Retype all of the data word for word, without pictures.

★ ★ ★ ★

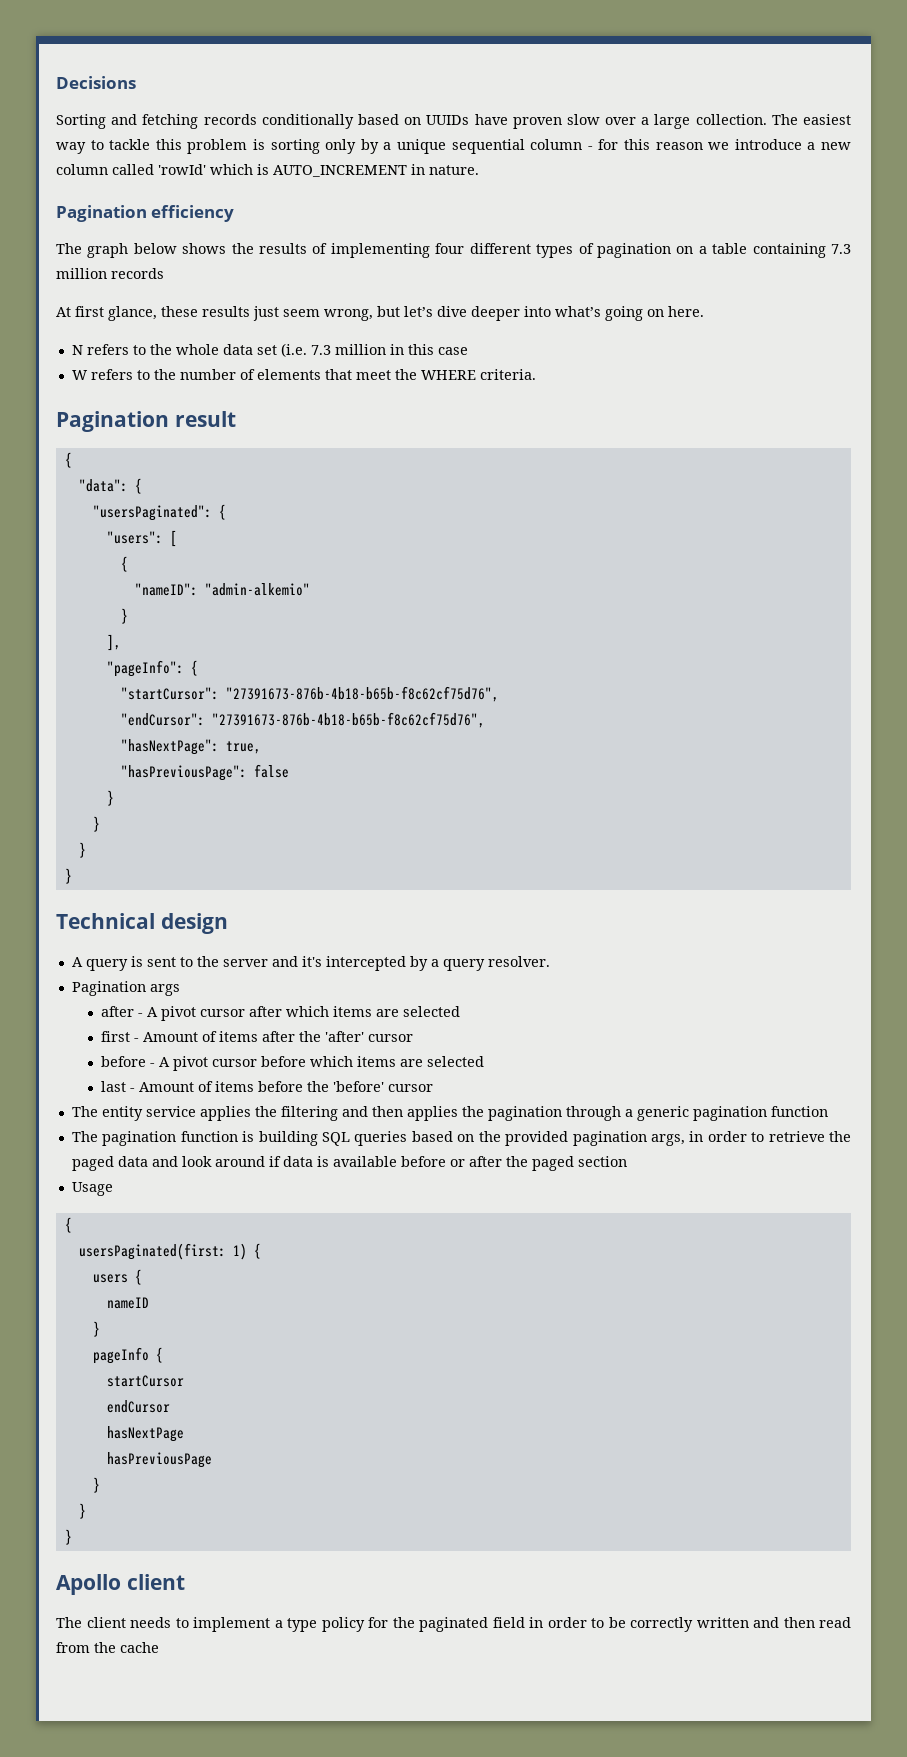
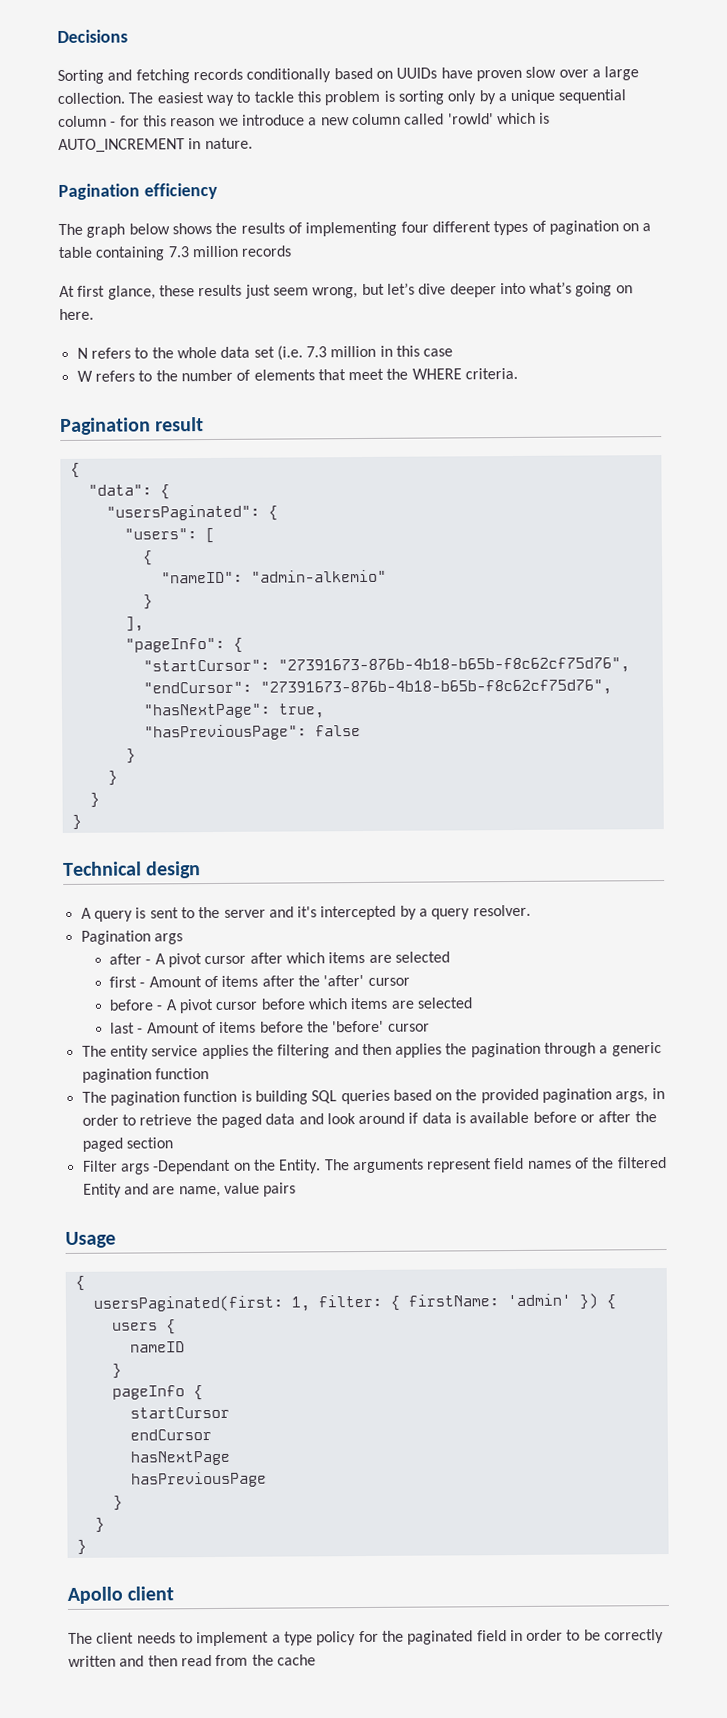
+ Filter args -Dependant on the Entity. The arguments represent field names of the filtered Entity and are name, value pairs
  Usage
  {
- usersPaginated(first: 1) {
+ usersPaginated(first: 1, filter: { firstName: 'admin' }) {

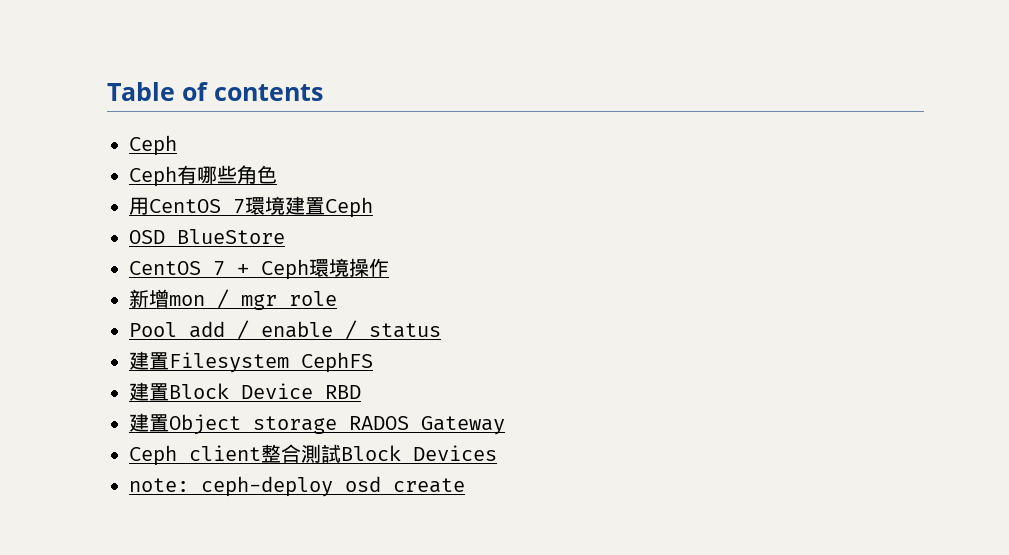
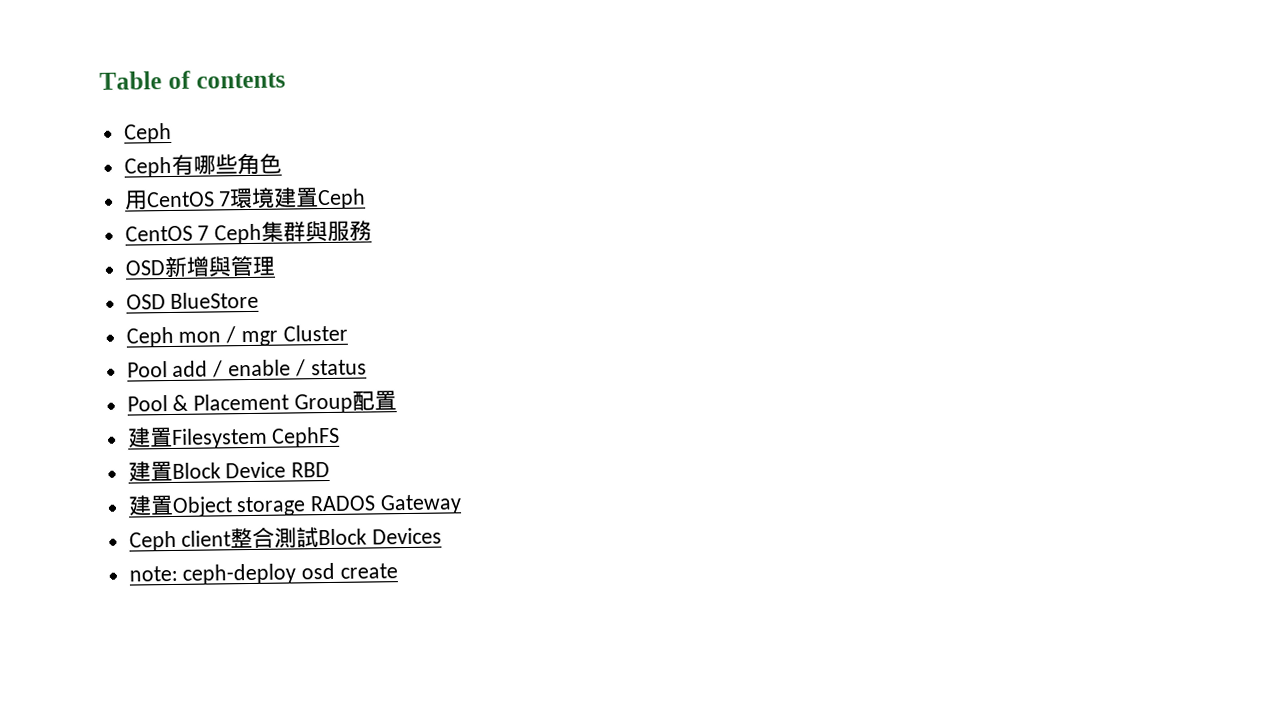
+ CentOS 7 Ceph集群與服務
+ OSD新增與管理
  OSD BlueStore
- CentOS 7 + Ceph環境操作
- 新增mon / mgr role
+ Ceph mon / mgr Cluster
+ Pool & Placement Group配置

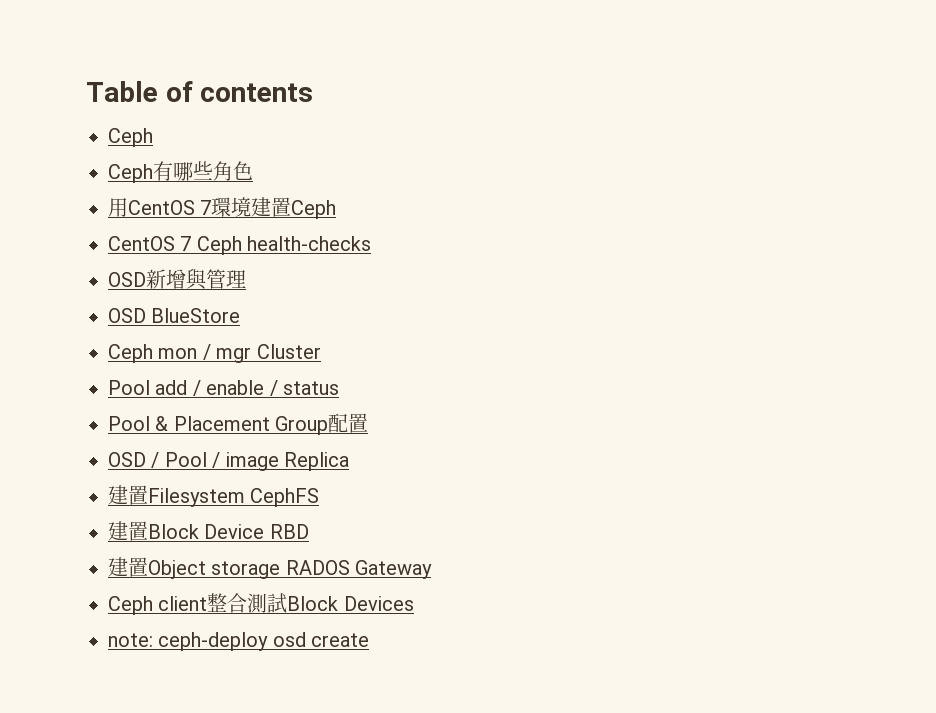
- CentOS 7 Ceph集群與服務
+ CentOS 7 Ceph health-checks
+ OSD / Pool / image Replica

★ ★ ★ ★

Output below:
+ Filter args -Dependant on the Entity. The arguments represent field names of the filtered Entity and are name, value pairs
  Usage
  {
- usersPaginated(first: 1) {
+ usersPaginated(first: 1, filter: { firstName: 'admin' }) {

+ CentOS 7 Ceph集群與服務
+ OSD新增與管理
  OSD BlueStore
- CentOS 7 + Ceph環境操作
- 新增mon / mgr role
+ Ceph mon / mgr Cluster
+ Pool & Placement Group配置

- CentOS 7 Ceph集群與服務
+ CentOS 7 Ceph health-checks
+ OSD / Pool / image Replica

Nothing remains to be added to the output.